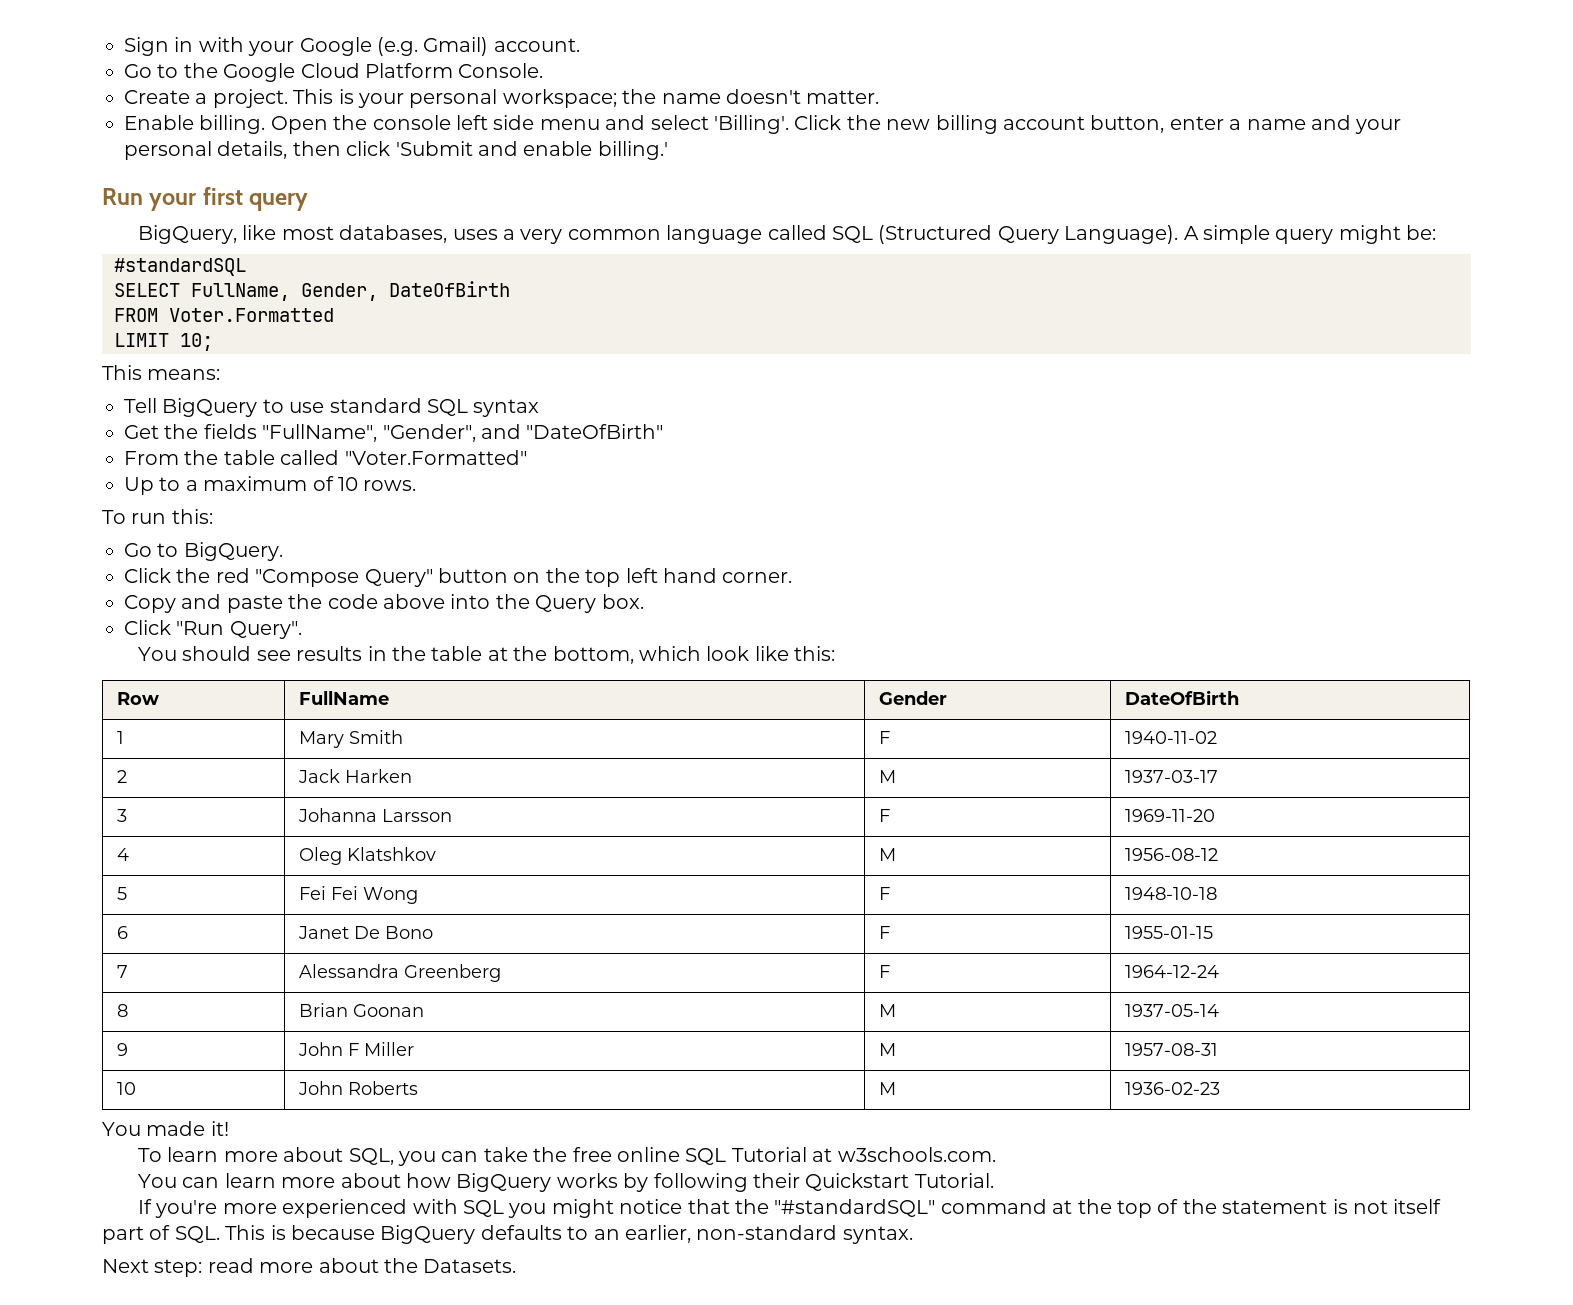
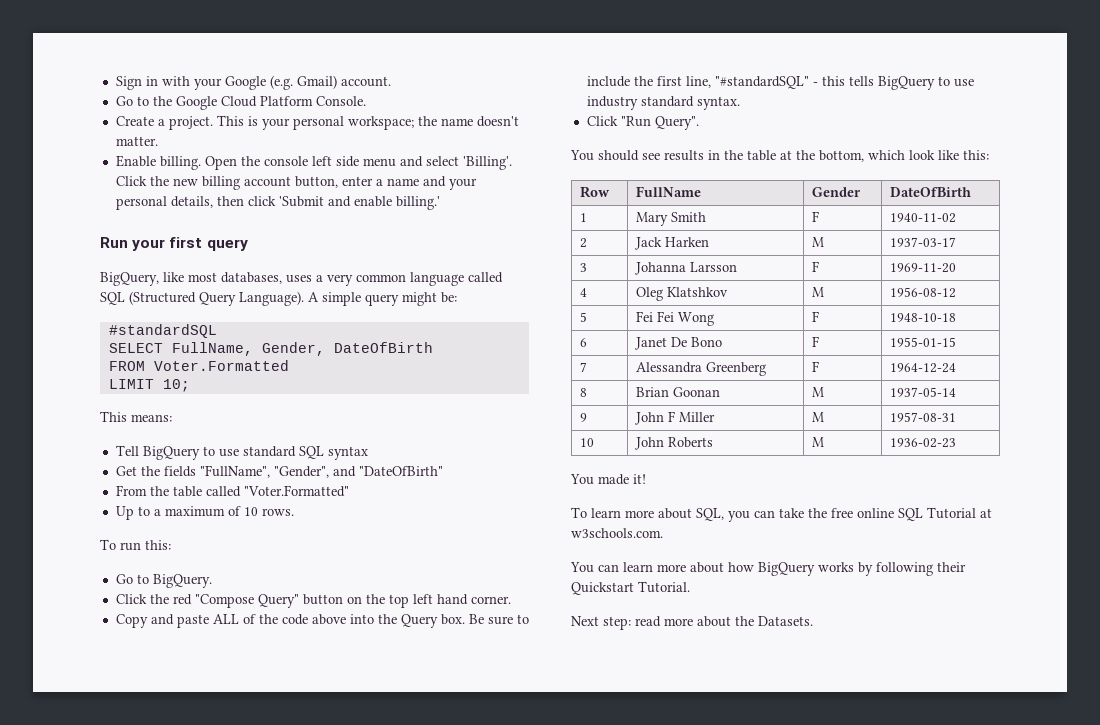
- Copy and paste the code above into the Query box.
+ Copy and paste ALL of the code above into the Query box. Be sure to include the first line, "#standardSQL" - this tells BigQuery to use industry standard syntax.
- If you're more experienced with SQL you might notice that the "#standardSQL" command at the top of the statement is not itself part of SQL. This is because BigQuery defaults to an earlier, non-standard syntax.

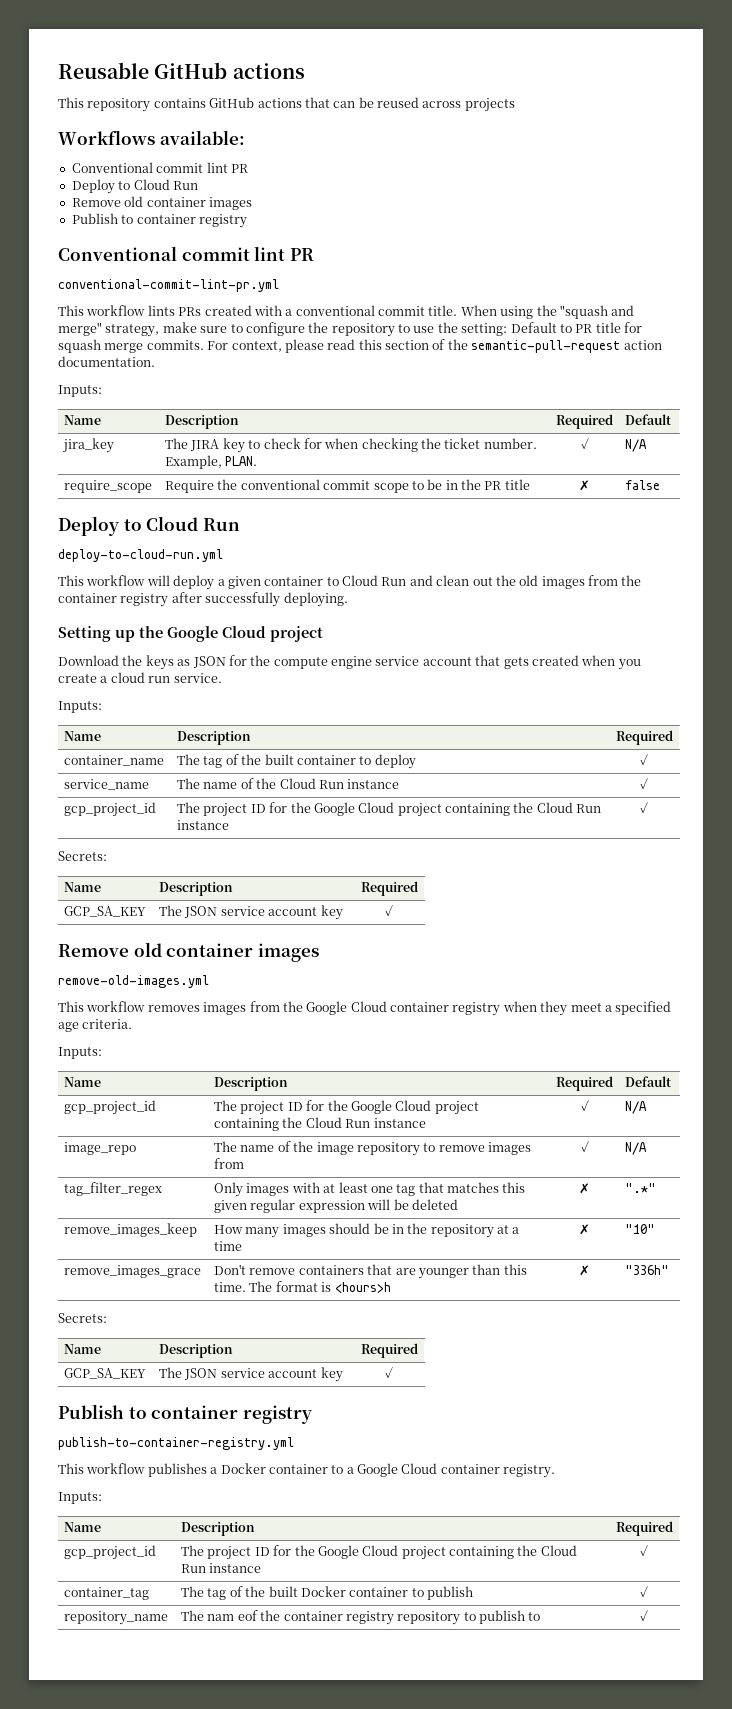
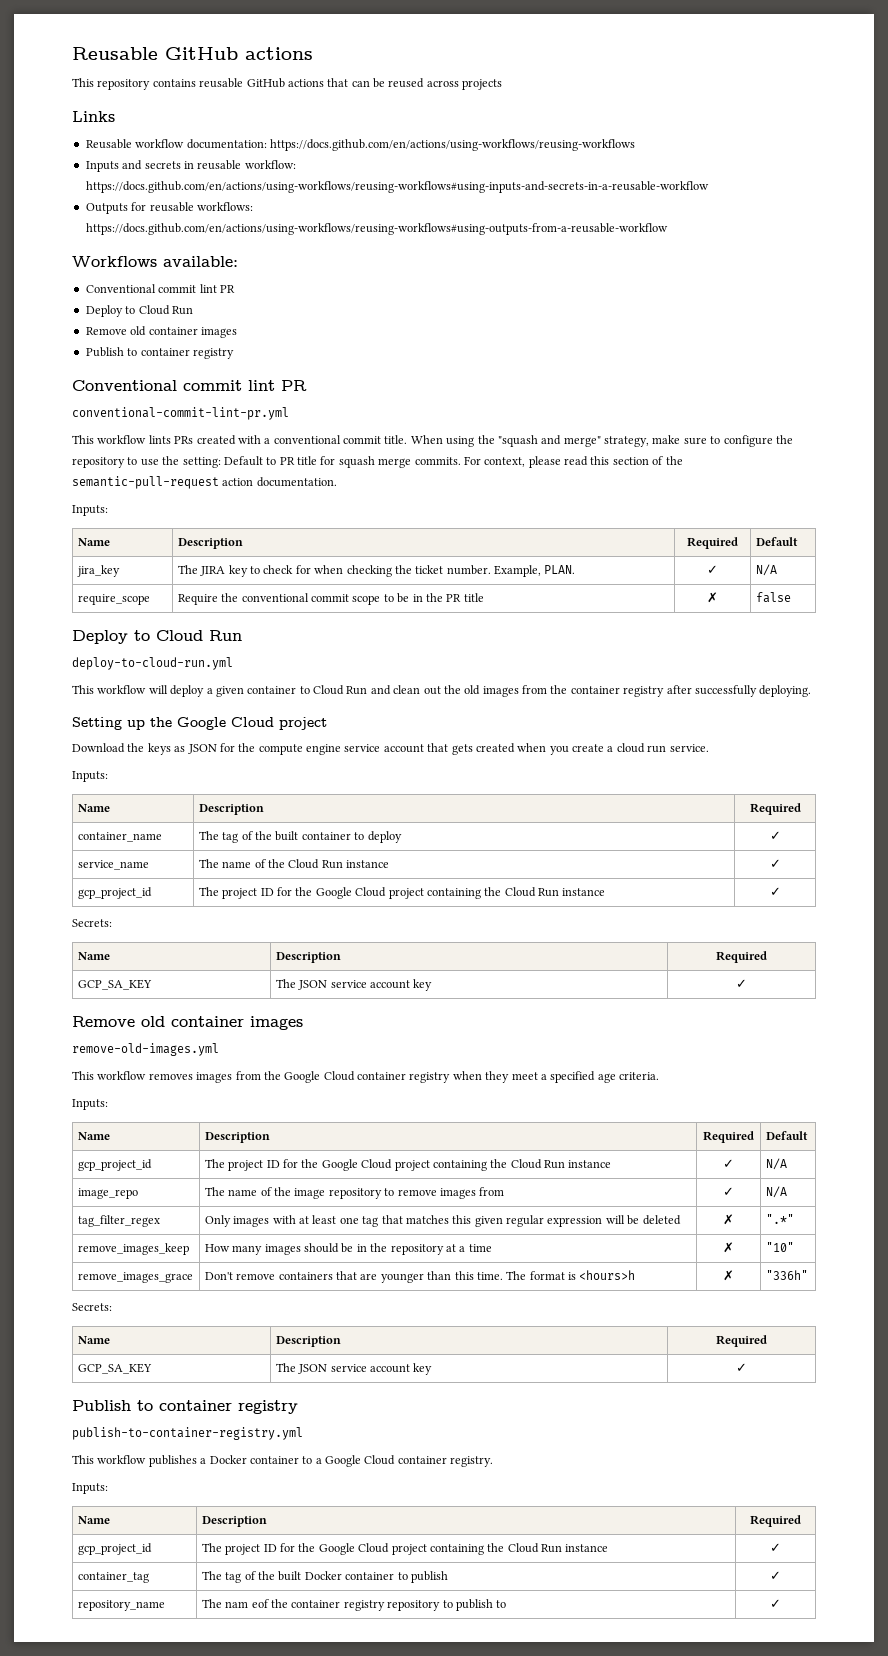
- This repository contains GitHub actions that can be reused across projects
+ This repository contains reusable GitHub actions that can be reused across projects
+ Links
+ Reusable workflow documentation: https://docs.github.com/en/actions/using-workflows/reusing-workflows
+ Inputs and secrets in reusable workflow: https://docs.github.com/en/actions/using-workflows/reusing-workflows#using-inputs-and-secrets-in-a-reusable-workflow
+ Outputs for reusable workflows: https://docs.github.com/en/actions/using-workflows/reusing-workflows#using-outputs-from-a-reusable-workflow

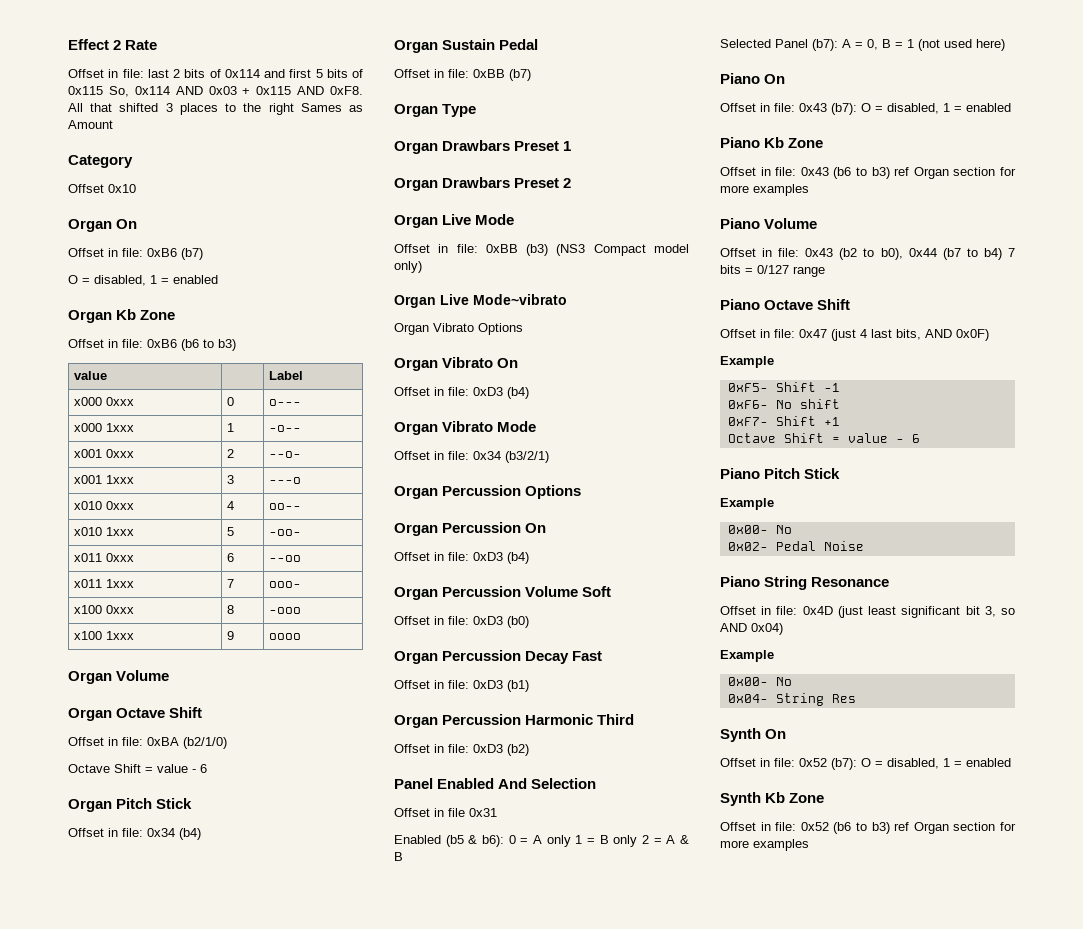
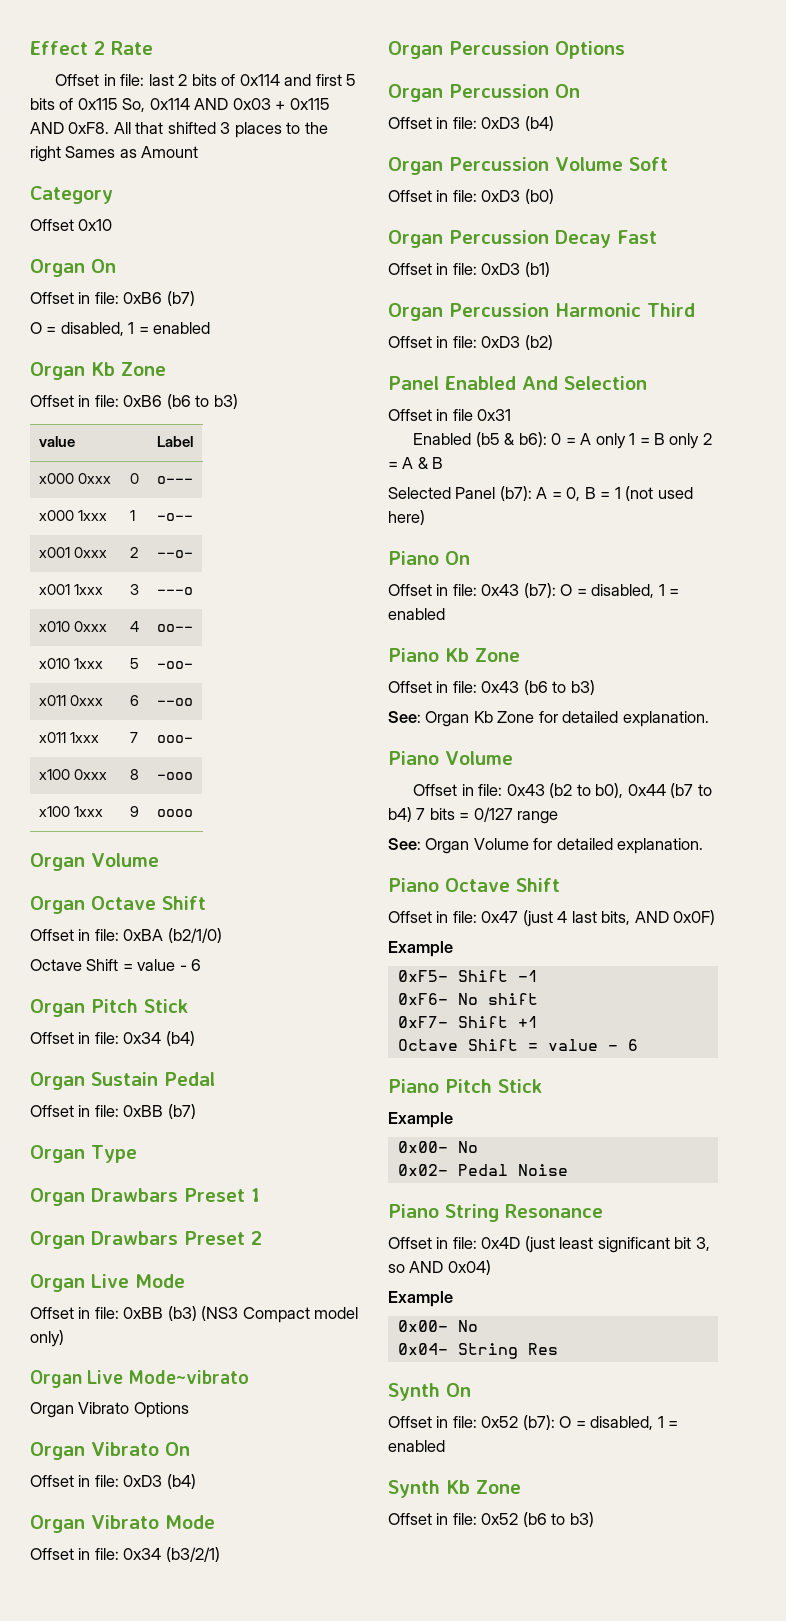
- Offset in file: 0x43 (b6 to b3) ref Organ section for more examples
+ Offset in file: 0x43 (b6 to b3)
+ See: Organ Kb Zone for detailed explanation.
+ See: Organ Volume for detailed explanation.
- Offset in file: 0x52 (b6 to b3) ref Organ section for more examples
+ Offset in file: 0x52 (b6 to b3)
________________________________________
Problem. Write out exactly the lines running from the one with "industry standard syntax." through the end of the material, both ends included, while leaving the pictures out.

Answer to the exercise.
+ Copy and paste ALL of the code above into the Query box. Be sure to include the first line, "#standardSQL" - this tells BigQuery to use industry standard syntax.
- If you're more experienced with SQL you might notice that the "#standardSQL" command at the top of the statement is not itself part of SQL. This is because BigQuery defaults to an earlier, non-standard syntax.

- This repository contains GitHub actions that can be reused across projects
+ This repository contains reusable GitHub actions that can be reused across projects
+ Links
+ Reusable workflow documentation: https://docs.github.com/en/actions/using-workflows/reusing-workflows
+ Inputs and secrets in reusable workflow: https://docs.github.com/en/actions/using-workflows/reusing-workflows#using-inputs-and-secrets-in-a-reusable-workflow
+ Outputs for reusable workflows: https://docs.github.com/en/actions/using-workflows/reusing-workflows#using-outputs-from-a-reusable-workflow

- Offset in file: 0x43 (b6 to b3) ref Organ section for more examples
+ Offset in file: 0x43 (b6 to b3)
+ See: Organ Kb Zone for detailed explanation.
+ See: Organ Volume for detailed explanation.
- Offset in file: 0x52 (b6 to b3) ref Organ section for more examples
+ Offset in file: 0x52 (b6 to b3)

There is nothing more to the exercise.